>>>
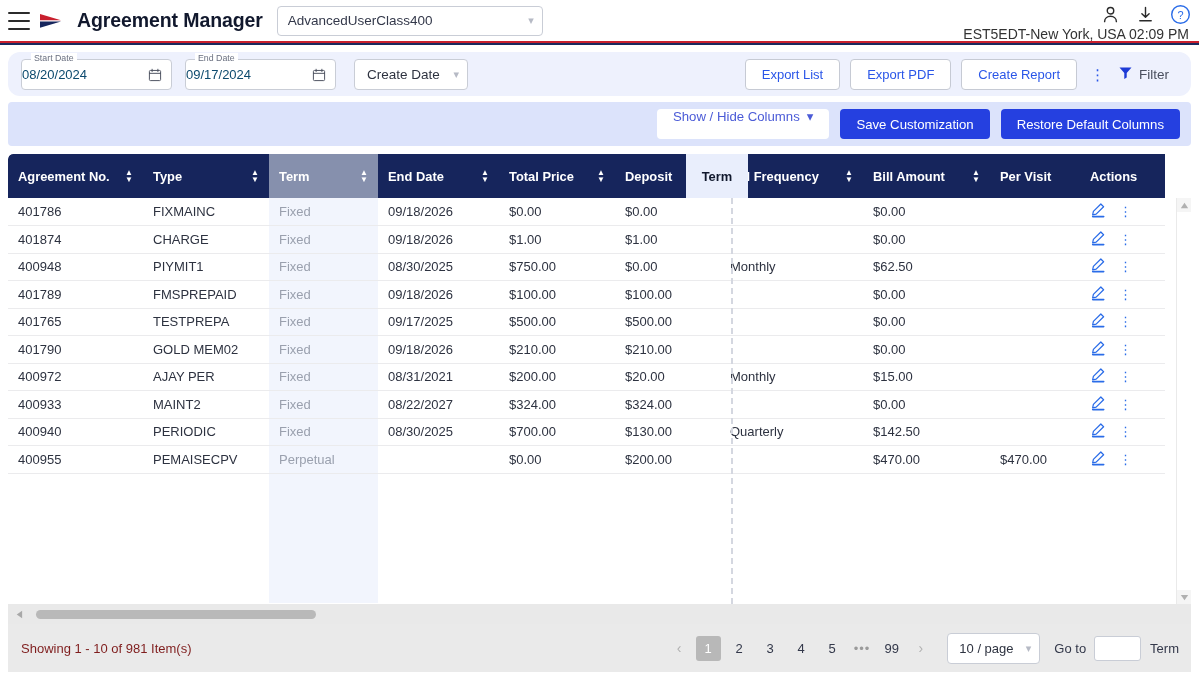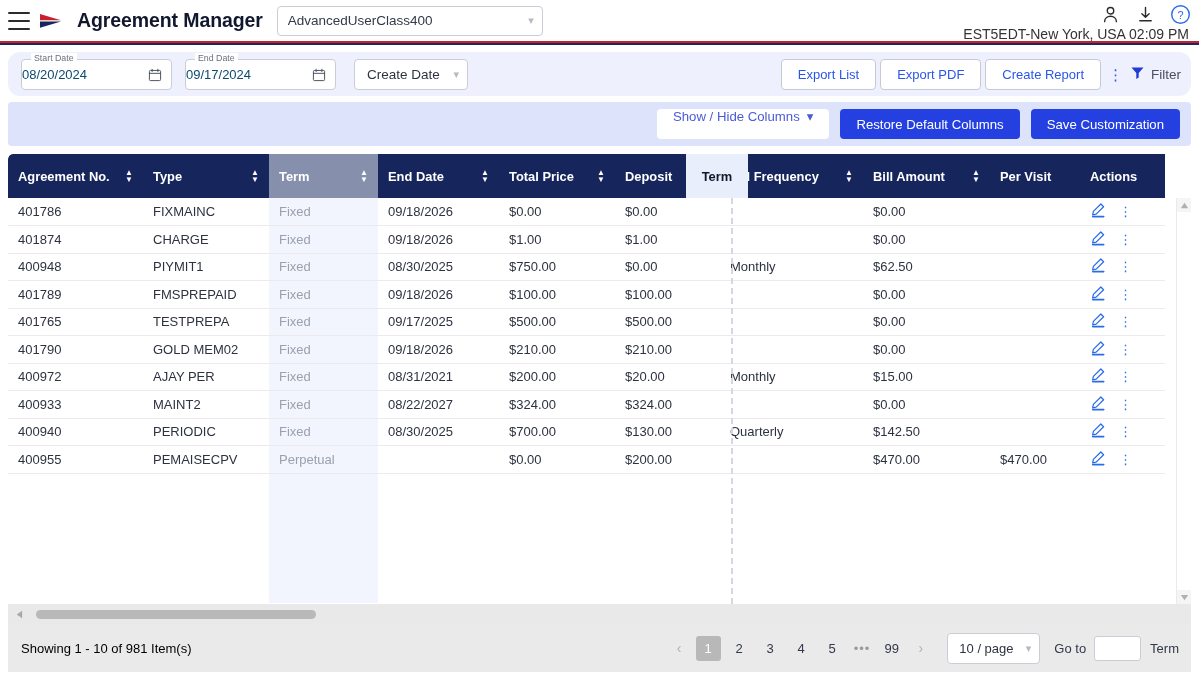--- a/index.html
+++ b/index.html
@@ -73,7 +73,7 @@
     display: flex; align-items: center; justify-content: space-between;
     padding: 0 8px 0 12px; font-size: 13.5px; color: #2e3340;
   }
-  .fbtns { position: absolute; right: 10px; display: flex; align-items: center; gap: 4px; }
+  .fbtns { position: absolute; right: 22px; display: flex; align-items: center; gap: 10px; }
   .obtn {
     height: 31px; border: 1px solid #c6cad4; border-radius: 4px;
     background: #fff; color: #2a56e8; font-size: 13px;

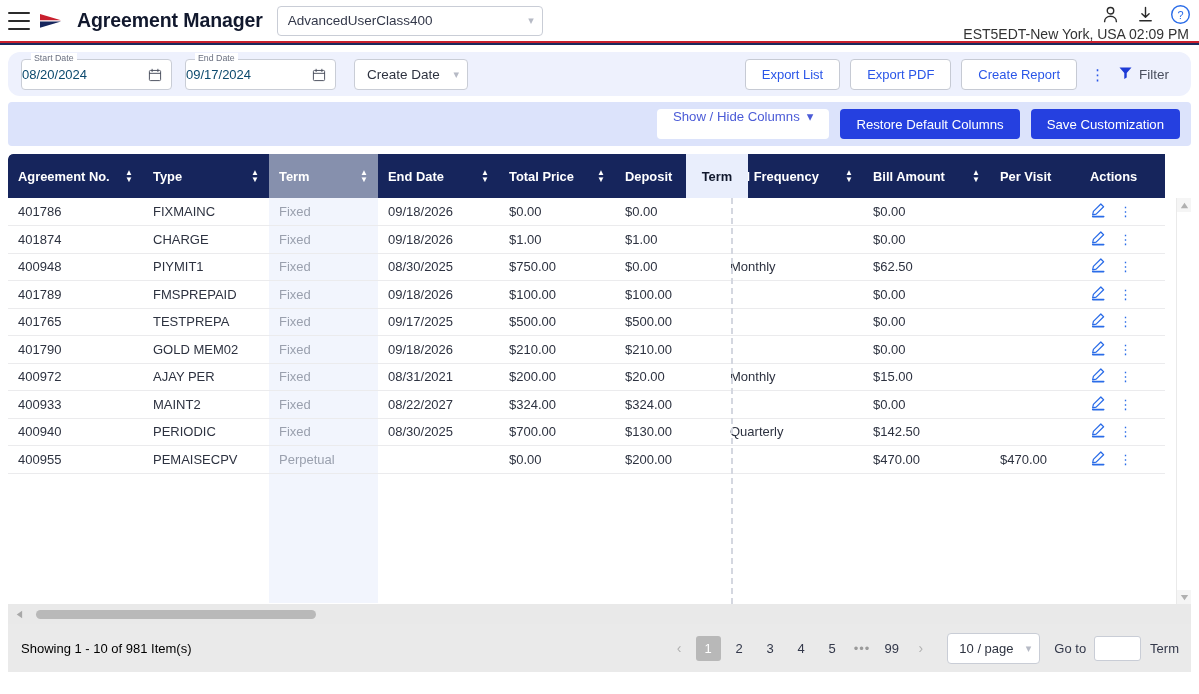--- a/index.html
+++ b/index.html
@@ -289,8 +289,8 @@
     <span>Show / Hide Columns</span>
     <span>▾</span>
   </div>
+  <div class="pbtn">Save Customization</div>
   <div class="pbtn">Restore Default Columns</div>
-  <div class="pbtn">Save Customization</div>
 </div>
 
 <div class="table-wrap">

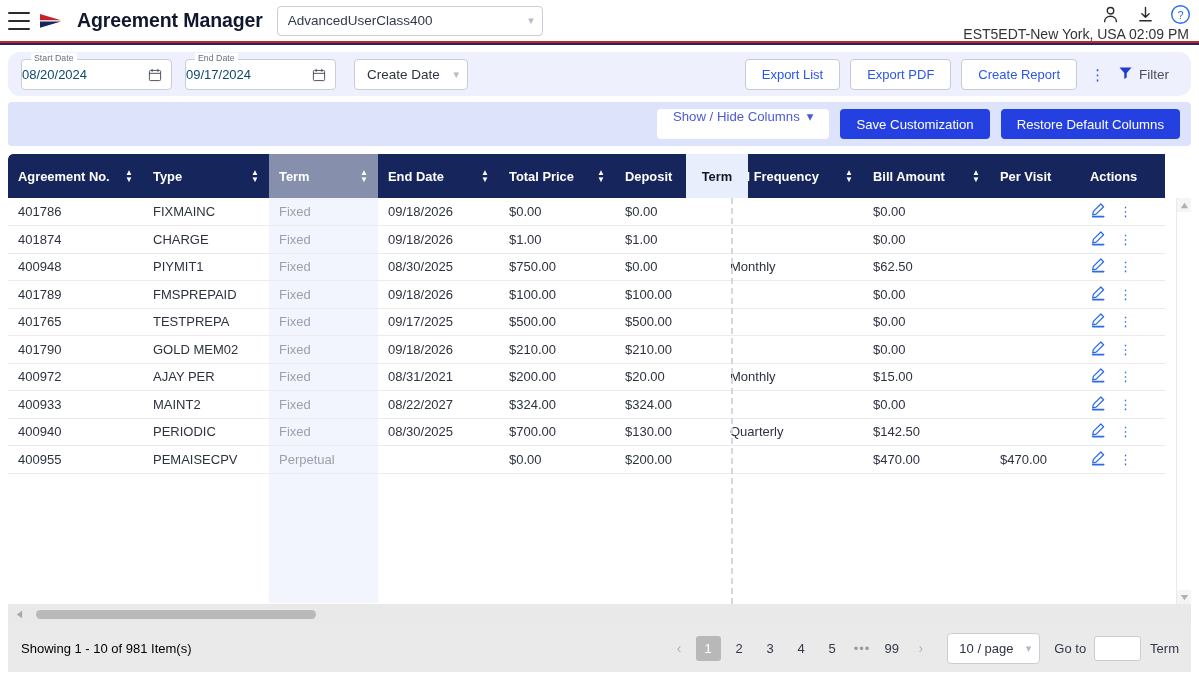--- a/index.html
+++ b/index.html
@@ -172,7 +172,7 @@
     background: #eaeaea;
     display: flex; align-items: center; position: relative;
   }
-  .showing { font-size: 13px; color: #000000; padding-left: 13px; }
+  .showing { font-size: 13px; color: #7f1d1d; padding-left: 13px; }
   .pager { position: absolute; right: 12px; display: flex; align-items: center; gap: 0; }
   .pg-arrow { width: 27px; height: 27px; display: flex; align-items: center; justify-content: center; color: #b1b1b1; font-size: 14px; cursor: pointer; }
   .pg-num {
<<<
Sift the material for lines that include the word "left", and copy each one.

-  .showing { font-size: 13px; color: #000000; padding-left: 13px; }
+  .showing { font-size: 13px; color: #7f1d1d; padding-left: 13px; }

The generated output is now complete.